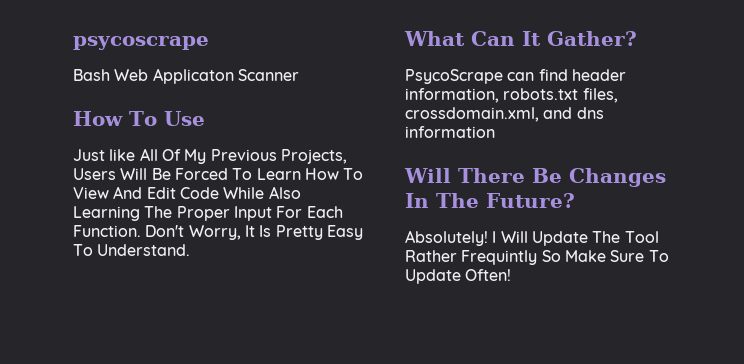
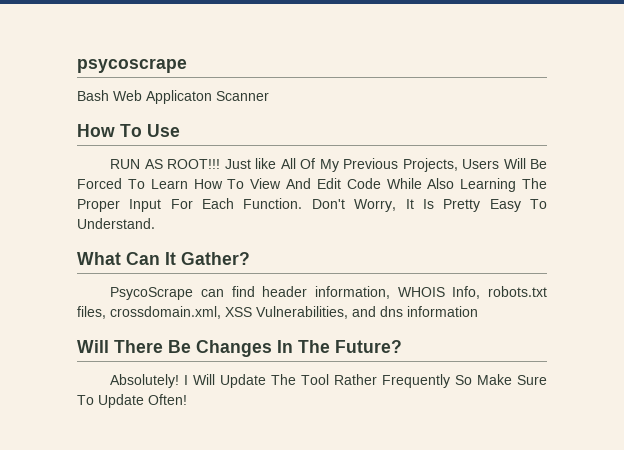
(205, 118) none -> [110,159,221,169] RUN AS ROOT!!!
(499, 95) none -> [397,286,481,299] WHOIS Info,
(539, 114) none -> [225,306,348,319] XSS Vulnerabilities,
[461,250,538,265] Frequintly -> [382,374,451,388] Frequently

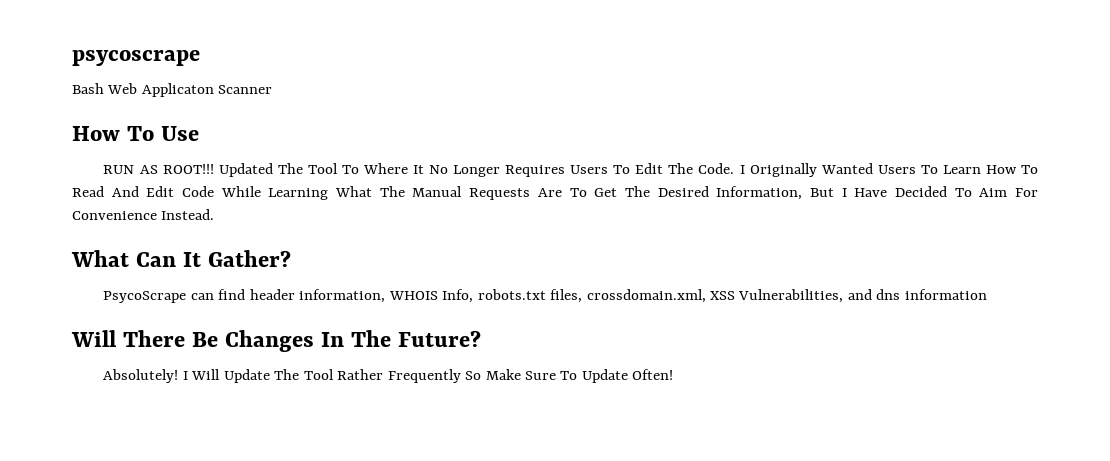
[224,158,547,172] [77,178,122,189] Just like All Of My Previous Projects, Users Will Be Forced -> [218,163,916,177] Updated The Tool To Where It No Longer Requires Users To Edit The Code. I Originally Wanted Users
[250,178,282,189] View -> [72,186,104,197] Read
[427,178,547,192] [77,198,547,212] [77,218,155,229] Also Learning The Proper Input For Each Function. Don't Worry, It Is Pretty Easy To Understand. -> [268,186,1038,200] [72,209,215,220] Learning What The Manual Requests Are To Get The Desired Information, But I Have Decided To Aim For Convenience Instead.

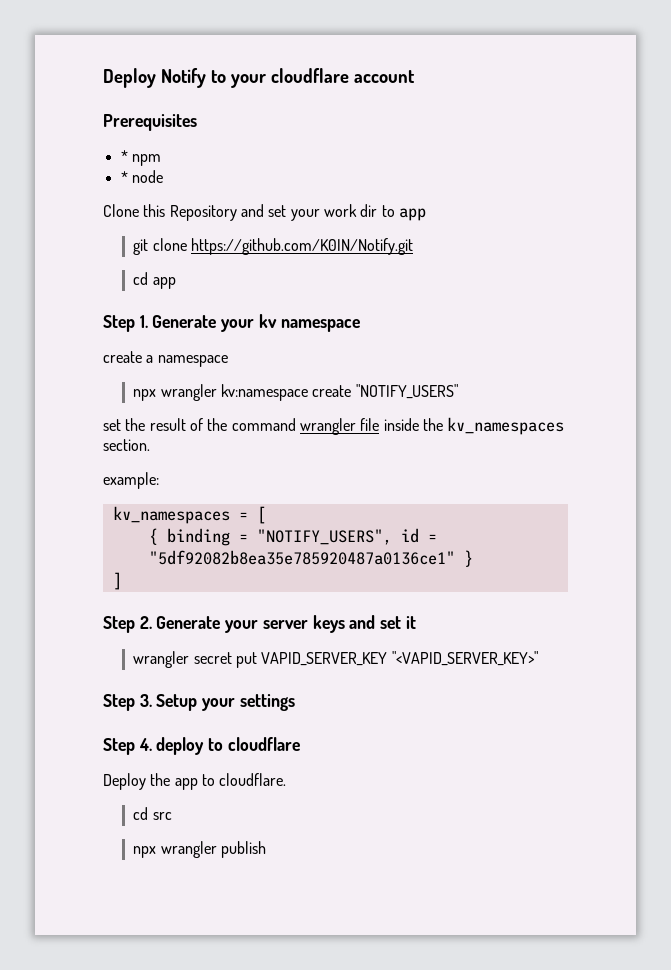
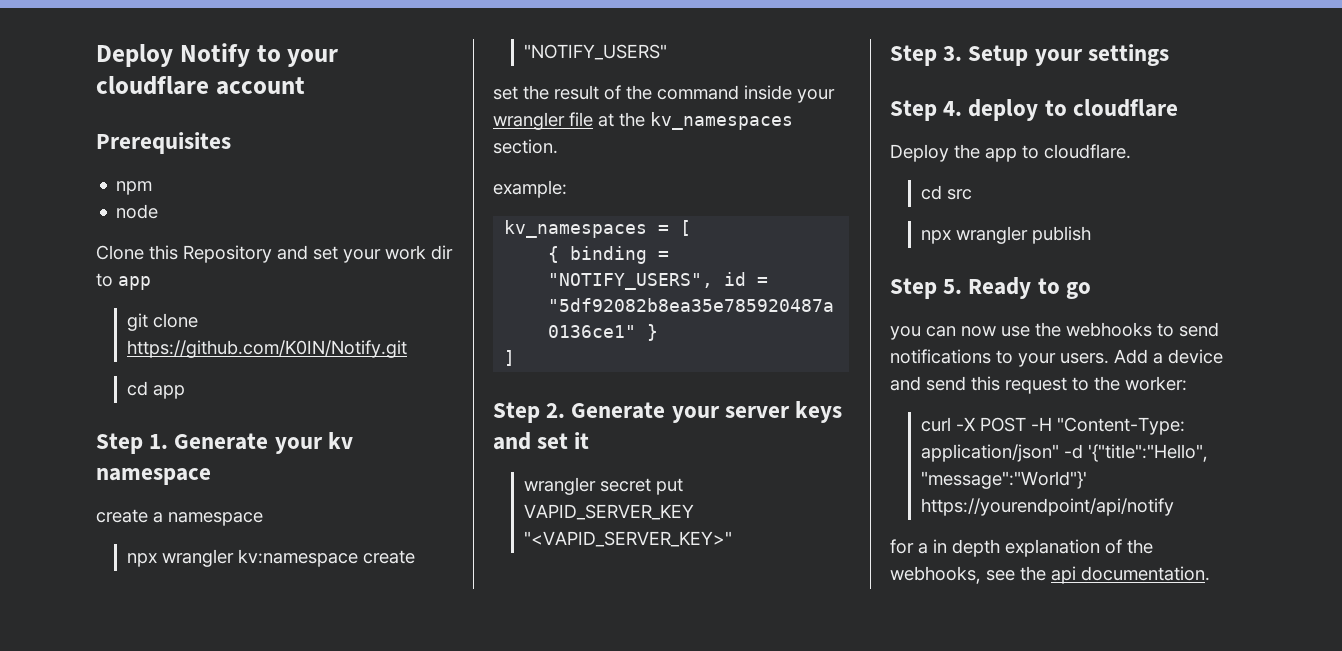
[120,150,128,162] * -> (231, 143) none
[120,171,128,183] * -> (153, 188) none
(296, 424) none -> [744,85,835,103] inside your
[383,418,419,431] inside -> [598,113,614,127] at
(267, 849) none -> [890,277,1091,299] [890,322,1219,340] [890,349,1223,367] [890,376,1187,394] [921,417,1186,435] [921,444,1209,462] [921,471,1088,489] [921,498,1175,516] [890,539,1153,557] [890,566,1210,584] // Step 5. Ready to go // you can now use the webhooks to send notifications to your users. Add a device and send this request to the worker: // curl -X POST -H "Content-Type: application/json" -d '{"title":"Hello", "message":"World"}' https://yourendpoint/api/notify // for a in depth explanation of the webhooks, see the api documentation.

━━━━

| WORK INSTRUCTIONS |
All that is wanted is each line, word for word, from the first line of the data to the one holding "[383,418,419,431] inside ->", with the pictures left out.

| ANSWER FOR THE TASK |
(205, 118) none -> [110,159,221,169] RUN AS ROOT!!!
(499, 95) none -> [397,286,481,299] WHOIS Info,
(539, 114) none -> [225,306,348,319] XSS Vulnerabilities,
[461,250,538,265] Frequintly -> [382,374,451,388] Frequently

[224,158,547,172] [77,178,122,189] Just like All Of My Previous Projects, Users Will Be Forced -> [218,163,916,177] Updated The Tool To Where It No Longer Requires Users To Edit The Code. I Originally Wanted Users
[250,178,282,189] View -> [72,186,104,197] Read
[427,178,547,192] [77,198,547,212] [77,218,155,229] Also Learning The Proper Input For Each Function. Don't Worry, It Is Pretty Easy To Understand. -> [268,186,1038,200] [72,209,215,220] Learning What The Manual Requests Are To Get The Desired Information, But I Have Decided To Aim For Convenience Instead.

[120,150,128,162] * -> (231, 143) none
[120,171,128,183] * -> (153, 188) none
(296, 424) none -> [744,85,835,103] inside your
[383,418,419,431] inside -> [598,113,614,127] at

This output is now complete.